■ ASSIGNED TASK: For the word "rock", count the lines of the listing that contain it and give only the count.

■ DATA:

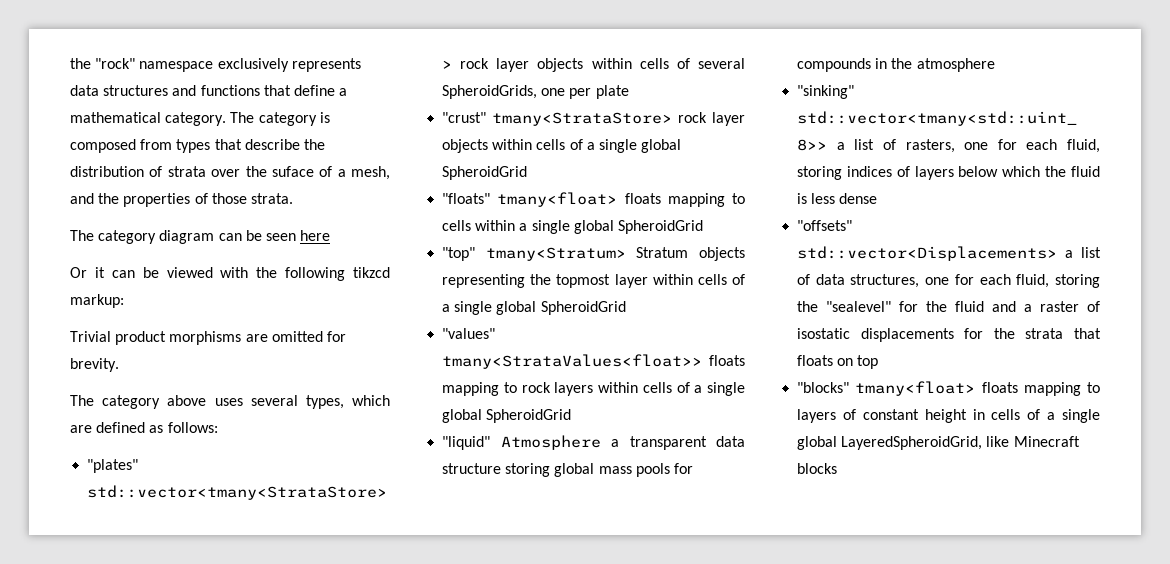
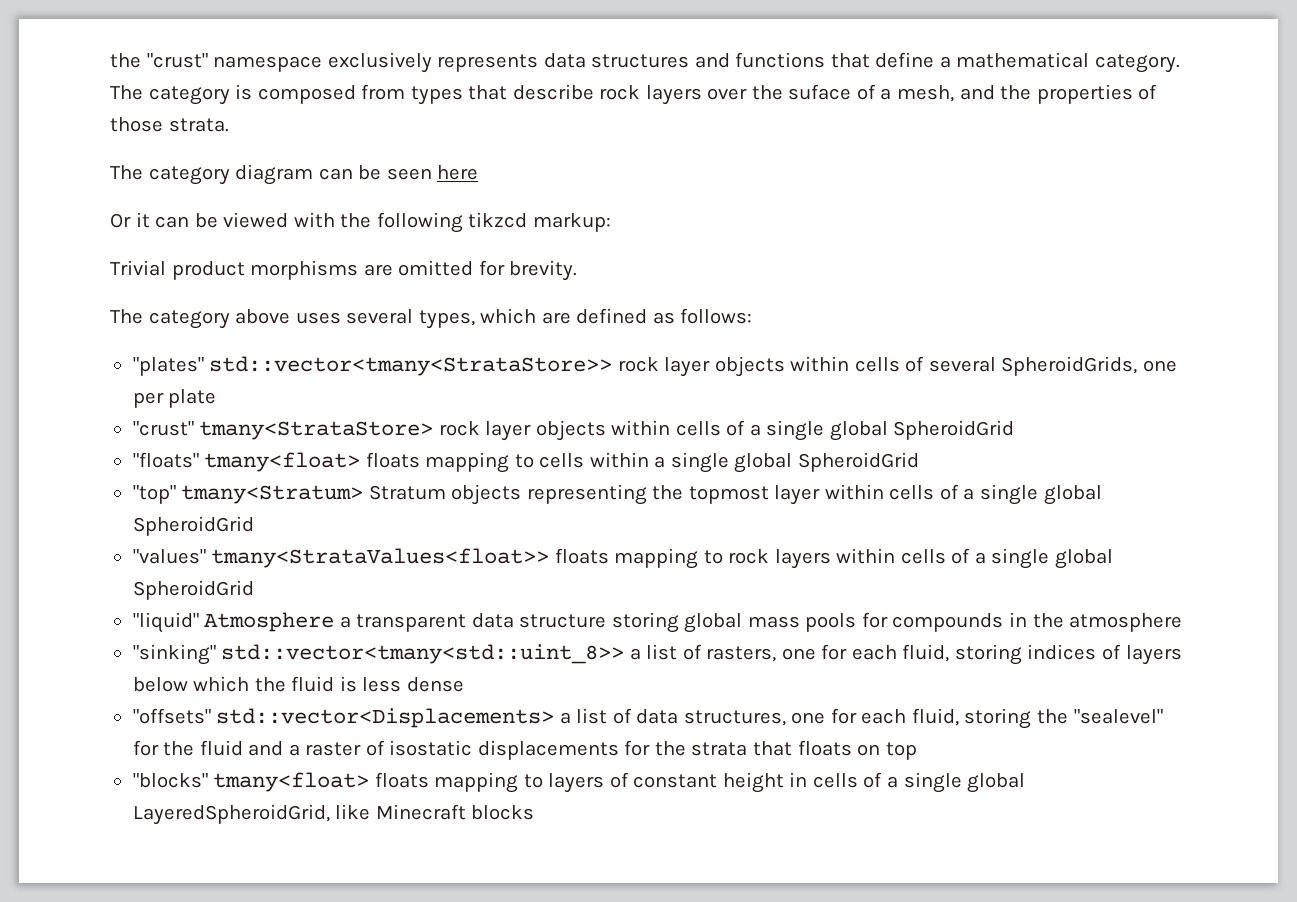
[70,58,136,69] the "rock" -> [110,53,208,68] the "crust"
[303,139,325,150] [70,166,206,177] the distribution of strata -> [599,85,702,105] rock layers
==
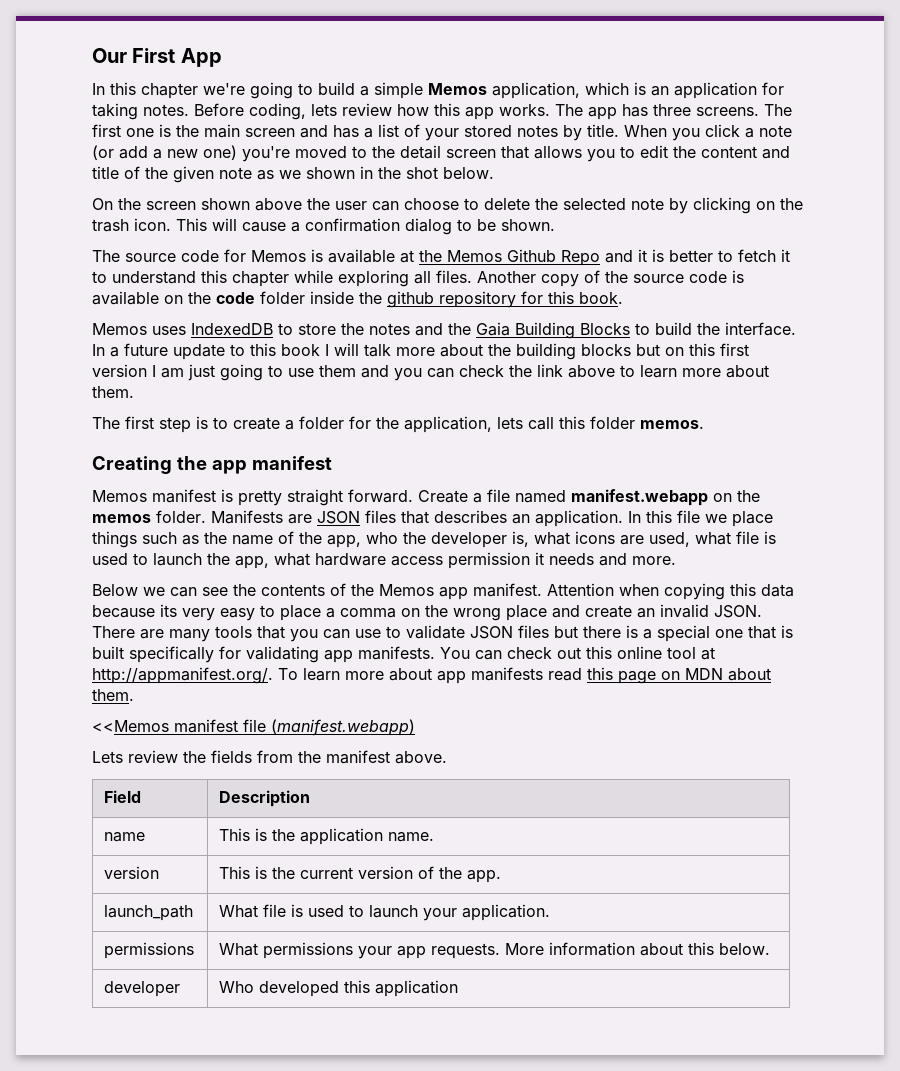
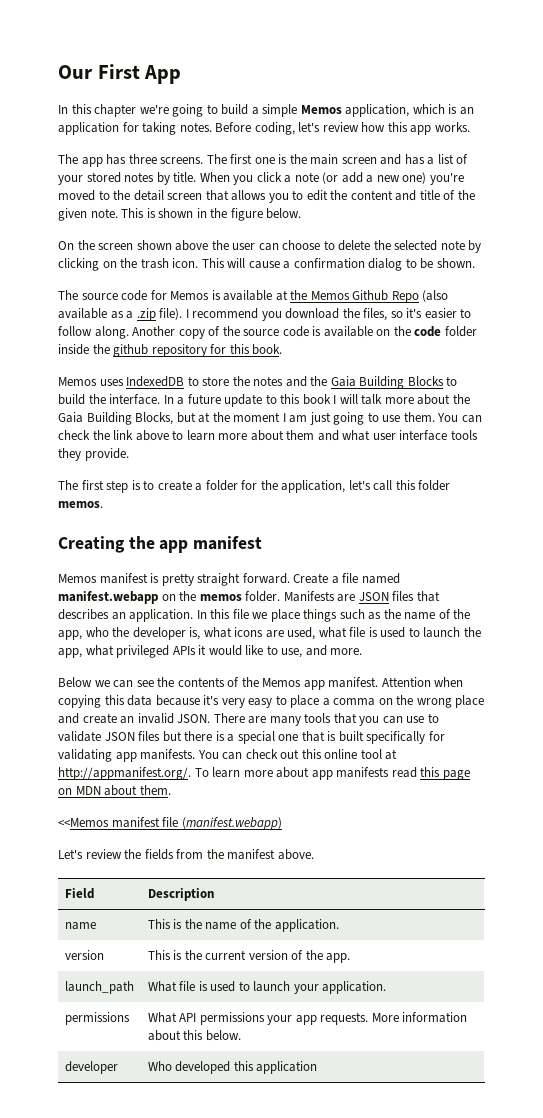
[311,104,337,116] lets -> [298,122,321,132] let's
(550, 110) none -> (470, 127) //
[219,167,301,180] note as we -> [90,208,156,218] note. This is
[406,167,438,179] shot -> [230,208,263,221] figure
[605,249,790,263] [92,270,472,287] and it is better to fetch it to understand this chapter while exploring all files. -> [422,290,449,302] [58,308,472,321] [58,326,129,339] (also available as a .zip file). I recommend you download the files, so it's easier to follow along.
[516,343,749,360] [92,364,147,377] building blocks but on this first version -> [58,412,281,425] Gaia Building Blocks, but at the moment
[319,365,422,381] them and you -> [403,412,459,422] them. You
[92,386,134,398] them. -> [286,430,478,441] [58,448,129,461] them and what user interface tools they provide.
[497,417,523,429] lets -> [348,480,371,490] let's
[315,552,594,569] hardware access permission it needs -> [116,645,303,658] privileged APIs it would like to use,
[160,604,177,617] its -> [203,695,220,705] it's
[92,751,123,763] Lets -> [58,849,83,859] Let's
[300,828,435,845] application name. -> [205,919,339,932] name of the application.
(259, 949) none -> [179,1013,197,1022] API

■ OUTPUT BELOW: 2